Nous, organisations internationales, banques de développement, entreprises, institutions financières, centres de recherche, fondations philanthropiques et organisations de la société civile, réunis les 10 et 11 novembre 2023 au Forum de Paris sur la Paix, appelons à la mobilisation pour le développement agricole de l'Afrique. L'Afrique a le potentiel pour devenir une grande puissance agricole d'ici 2050. Une transformation de ses systèmes agricoles est nécessaire, non seulement afin d'augmenter la production, mais aussi pour établir des systèmes alimentaires durables et équitables qui génèrent de la richesse pour les petits producteurs et les travailleurs agricoles, les femmes et les jeunes, et qui privilégient l'accès à des aliments nutritifs, la durabilité de l'environnement et la résilience.

 

1. Les prochaines décennies nécessiteront des transformations majeures dans les systèmes agricoles, afin de produire davantage tout en décarbonant et en assurant la prospérité des zones rurales en Afrique. L'Afrique dispose d'un immense potentiel : elle présente les écarts de rendement les plus importants et peut accroître son niveau de production agricole déjà élevé ; elle dispose d'une grande expérience, de ressources humaines et de compétences, ainsi que d'une grande variété d'environnements pédoclimatiques.
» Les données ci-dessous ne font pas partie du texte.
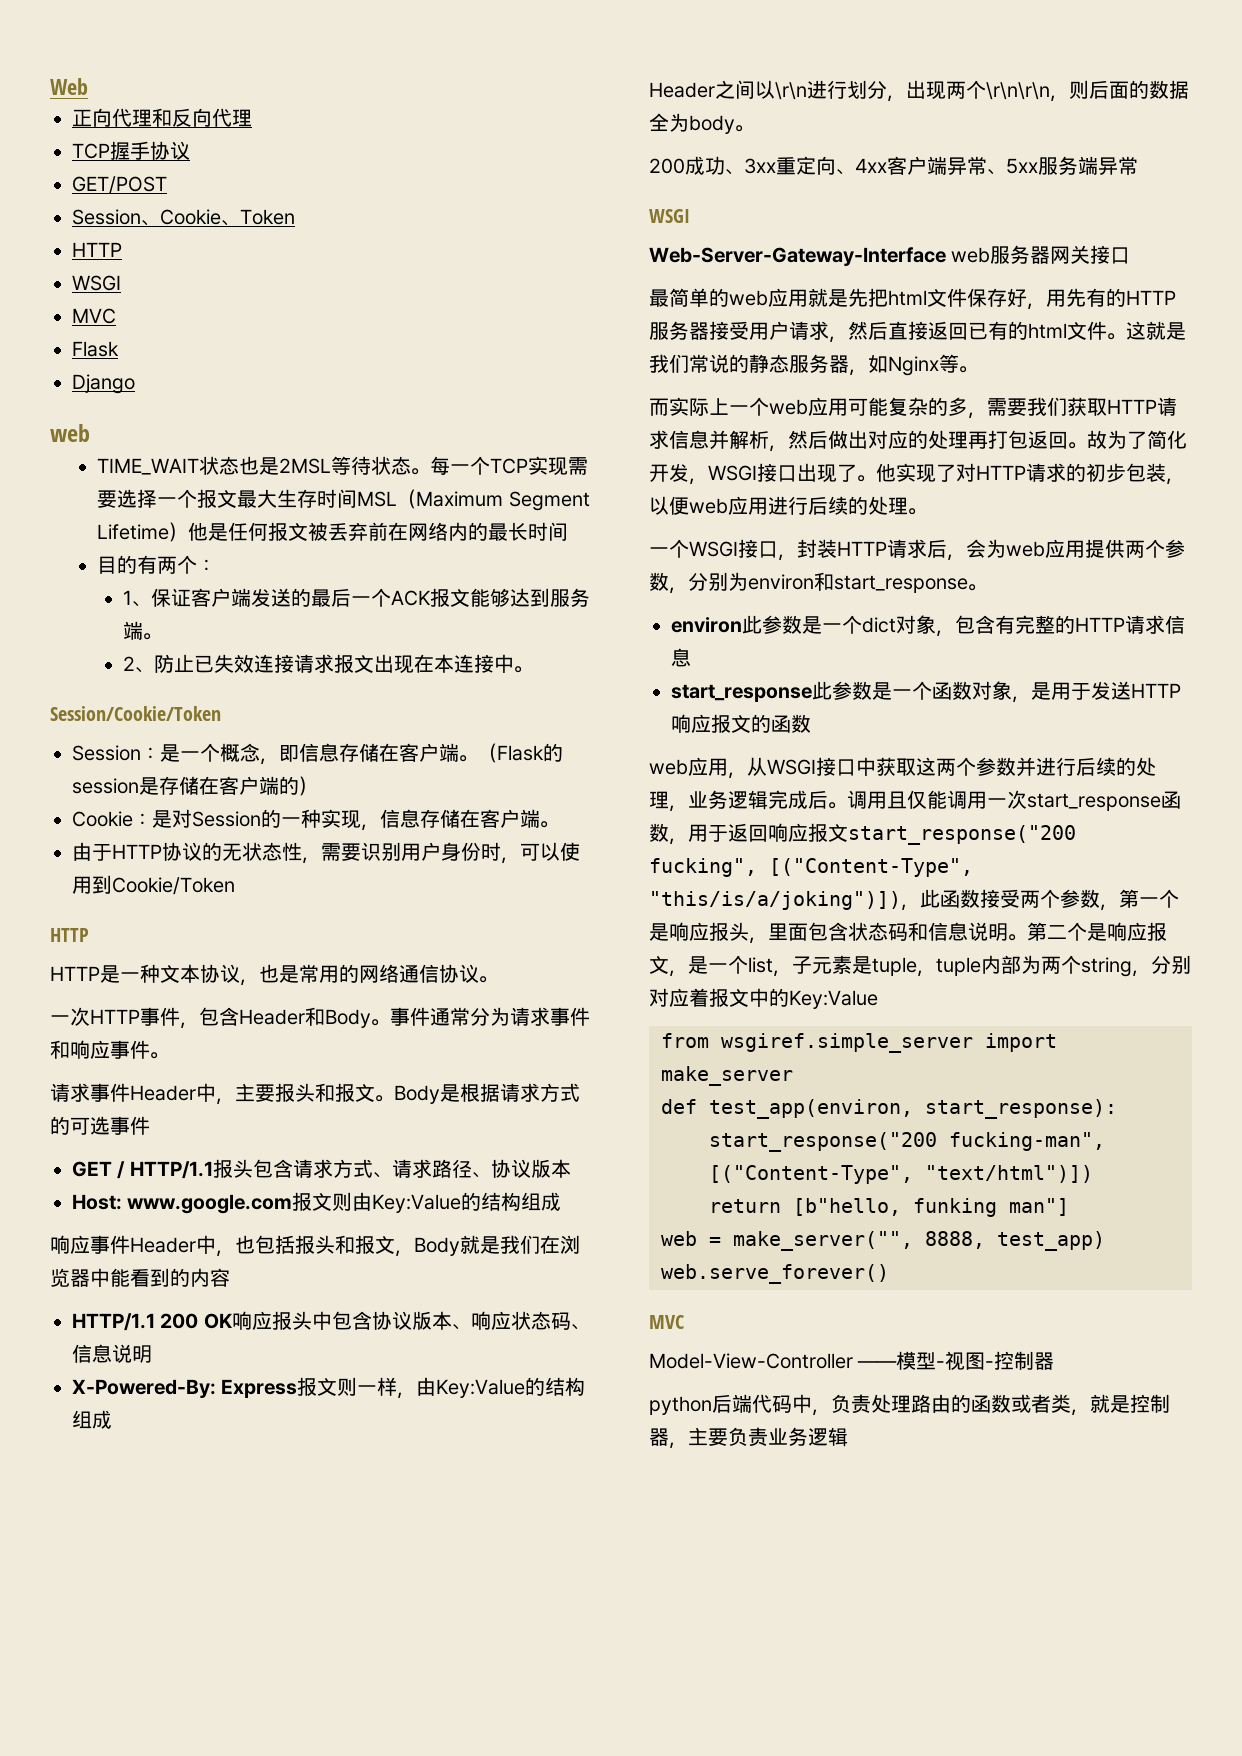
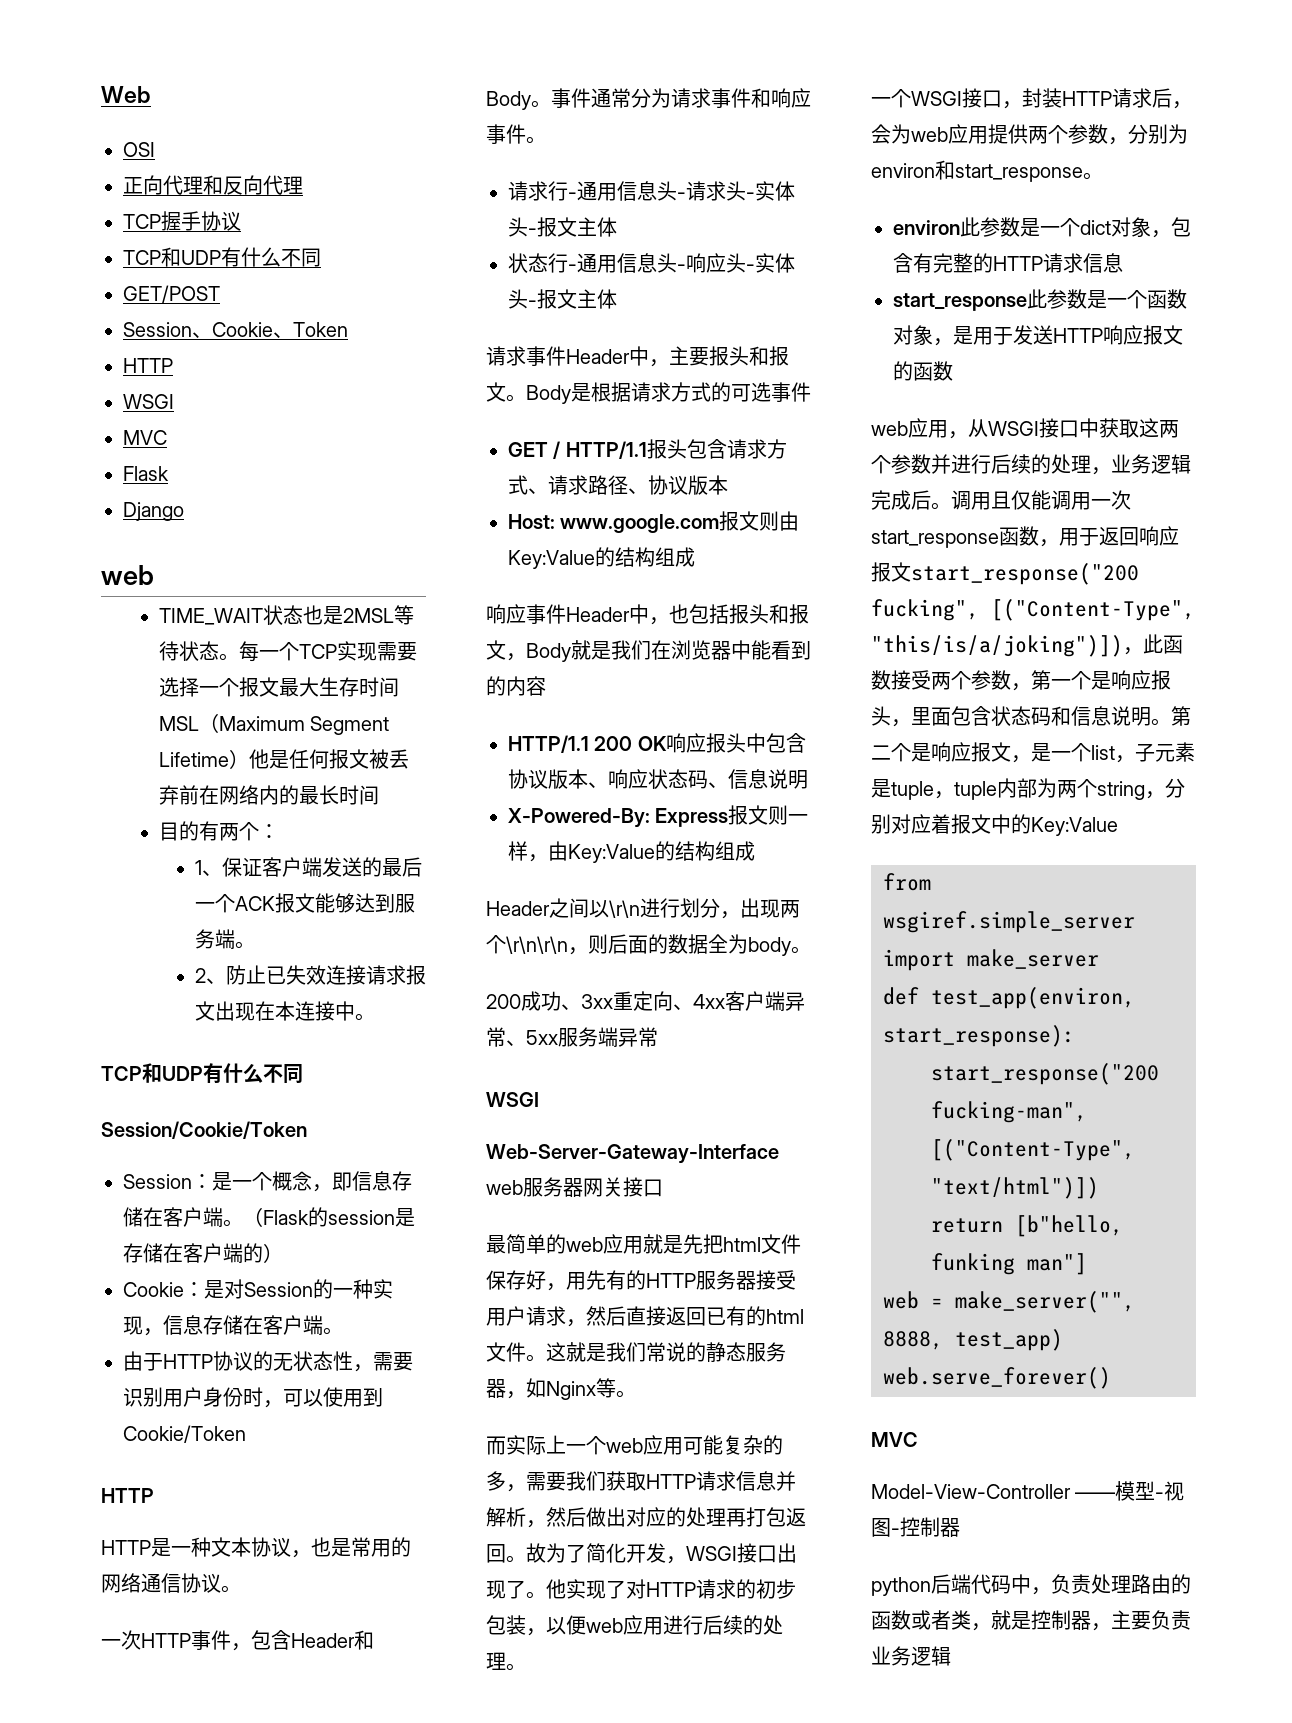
+ OSI
  TCP握手协议
+ TCP和UDP有什么不同
  2、防止已失效连接请求报文出现在本连接中。
+ TCP和UDP有什么不同
+ 请求行-通用信息头-请求头-实体头-报文主体
+ 状态行-通用信息头-响应头-实体头-报文主体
Le continent africain peut se transformer de manière accélérée, ouvrir la voie à de nouveaux paradigmes en matière d'agriculture et de systèmes alimentaires et s'imposer comme une avant-garde agricole de premier plan, qui partagera ses connaissances avec les pays du Nord. L'expertise locale, la résilience, la capacité d'innovation et l'adaptabilité de 33 millions de petites exploitations agricoles et des agriculteurs qui y vivent, dont la moitié sont des femmes, sont essentielles pour réaliser cette transition. Ils contribuent à 70 % de l'approvisionnement alimentaire. Leur jeunesse, leur propension à innover et leurs compétences seront les moteurs de la réforme des systèmes alimentaires.
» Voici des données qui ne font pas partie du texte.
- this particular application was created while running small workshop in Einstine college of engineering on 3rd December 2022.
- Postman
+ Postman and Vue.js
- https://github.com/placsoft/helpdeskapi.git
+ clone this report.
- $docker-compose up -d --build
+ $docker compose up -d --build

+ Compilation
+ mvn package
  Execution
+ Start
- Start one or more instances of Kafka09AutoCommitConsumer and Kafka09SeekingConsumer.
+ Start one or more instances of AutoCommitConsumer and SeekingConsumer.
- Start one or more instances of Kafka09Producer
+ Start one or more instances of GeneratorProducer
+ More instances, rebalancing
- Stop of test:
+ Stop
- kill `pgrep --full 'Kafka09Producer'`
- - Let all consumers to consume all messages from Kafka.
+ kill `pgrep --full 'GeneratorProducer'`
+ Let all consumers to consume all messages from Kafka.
Des défis majeurs restent à relever. L'augmentation récente du nombre de personnes en situation d'insécurité alimentaire dans le monde - 9,2 % de la population mondiale, 22 % de la population africaine - doit être inversée. La résilience des systèmes alimentaires, dont les dépendances ont été mises en évidence par l'épidémie de Covid-19 et la guerre en Ukraine, doit être renforcée. L'augmentation de la démographie (9,7 milliards d'ici 2050, dont 2,5 milliards en Afrique), combinée à la baisse des rendements agricoles due au changement climatique et à la dégradation des écosystèmes, appelle une mobilisation sans précédent. La part limitée des financements en faveur du climat qui profite effectivement à la transformation des systèmes agroalimentaires appelle à renforcer les différents instruments. L'Afrique dispose d'une multitude de solutions pour conduire ces transformations et soutenir la sécurité alimentaire mondiale.

 

2. La réalisation de cette vision repose sur les principes suivants :

a. Tous les pays ont un intérêt dans le développement agricole du continent africain et sont donc tenus d'agir conjointement en ce sens. La lutte contre le changement climatique, la protection de la biodiversité et les systèmes alimentaires durables sont intrinsèquement liés au destin agricole de l'Afrique et à la préservation des forêts, à la santé des sols et à leur capacité à retenir le carbone. Le développement, la stabilité et la santé mondiale sont conditionnés par des systèmes agricoles solides et durables en Afrique.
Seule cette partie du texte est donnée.